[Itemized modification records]

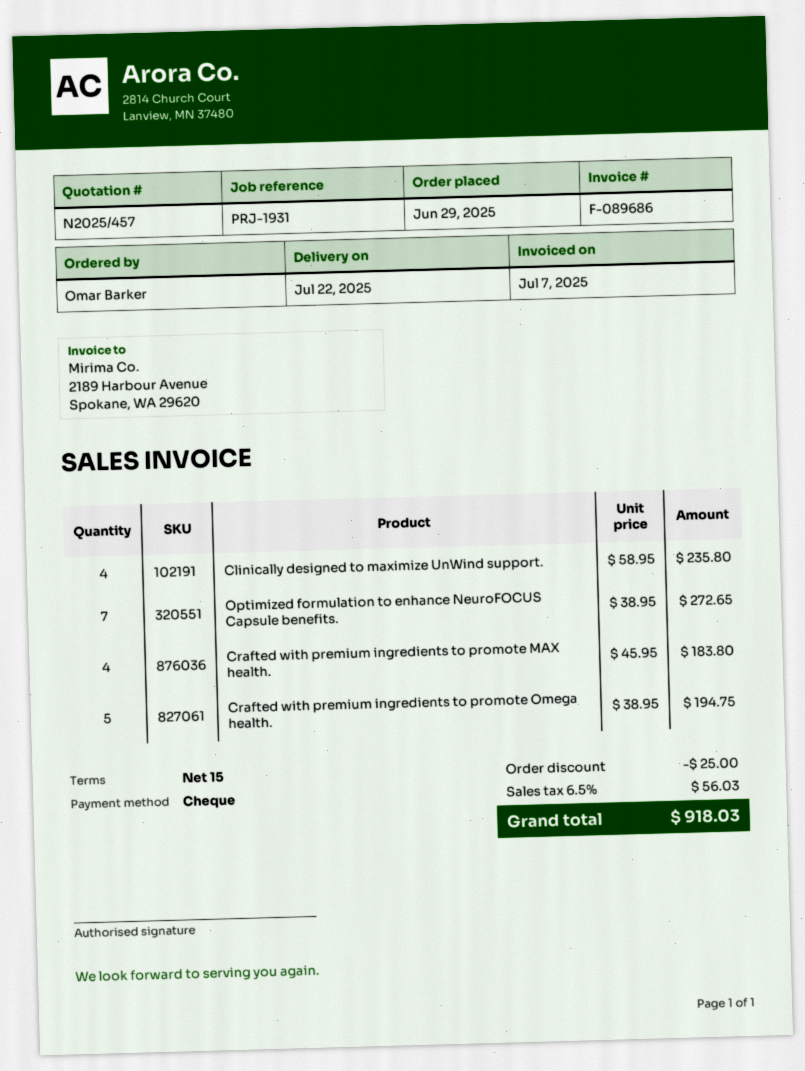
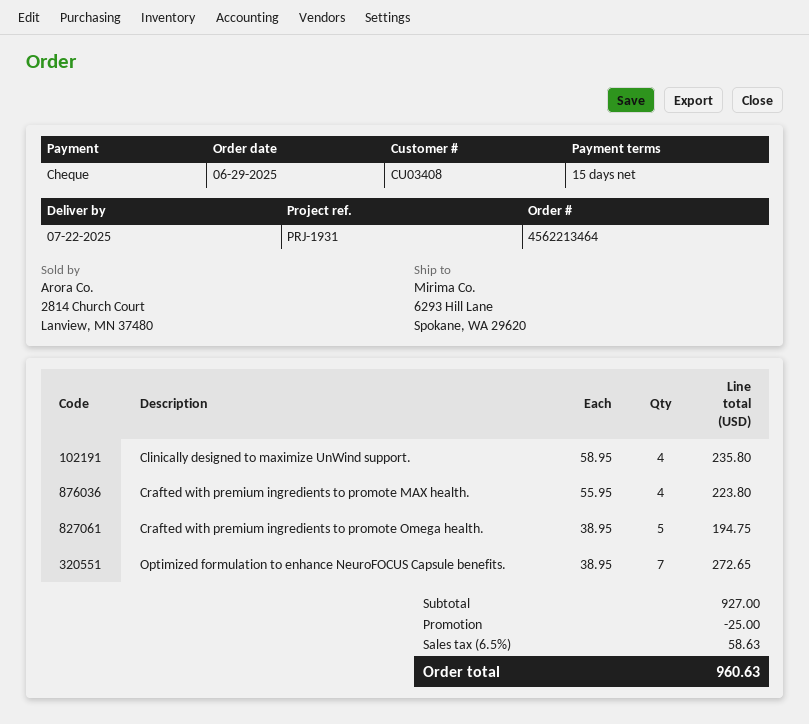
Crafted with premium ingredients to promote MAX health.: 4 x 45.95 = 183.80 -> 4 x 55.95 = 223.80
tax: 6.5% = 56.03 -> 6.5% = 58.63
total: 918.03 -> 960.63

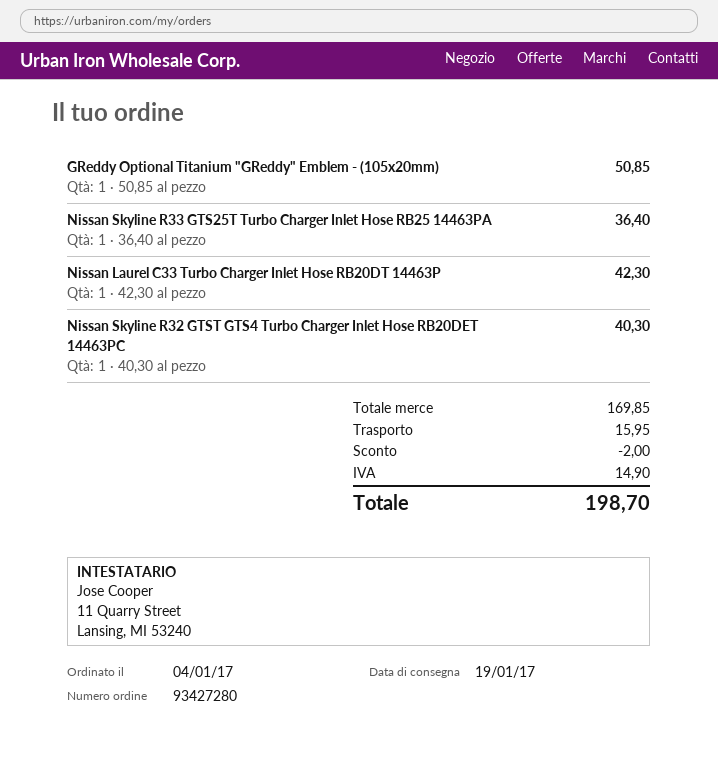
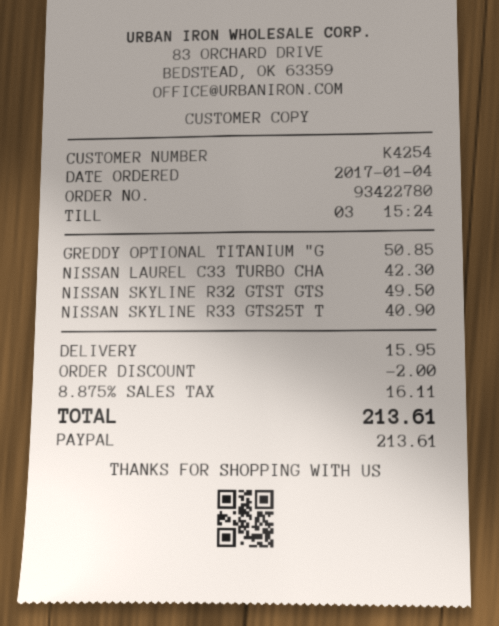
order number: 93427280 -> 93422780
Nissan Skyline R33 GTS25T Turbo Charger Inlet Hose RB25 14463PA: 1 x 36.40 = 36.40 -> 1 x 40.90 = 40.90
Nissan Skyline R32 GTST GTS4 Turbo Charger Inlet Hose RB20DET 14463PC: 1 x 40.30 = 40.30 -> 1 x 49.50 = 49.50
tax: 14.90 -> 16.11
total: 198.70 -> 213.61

# AIM OF THE EXERCISE
Only what runs from the line containing "tax: 6.5% = 56.03 -> 6.5% = 58.63" through the end of the entries above should be extracted, exactly and without pictures.

# SOLUTION BELOW
tax: 6.5% = 56.03 -> 6.5% = 58.63
total: 918.03 -> 960.63

order number: 93427280 -> 93422780
Nissan Skyline R33 GTS25T Turbo Charger Inlet Hose RB25 14463PA: 1 x 36.40 = 36.40 -> 1 x 40.90 = 40.90
Nissan Skyline R32 GTST GTS4 Turbo Charger Inlet Hose RB20DET 14463PC: 1 x 40.30 = 40.30 -> 1 x 49.50 = 49.50
tax: 14.90 -> 16.11
total: 198.70 -> 213.61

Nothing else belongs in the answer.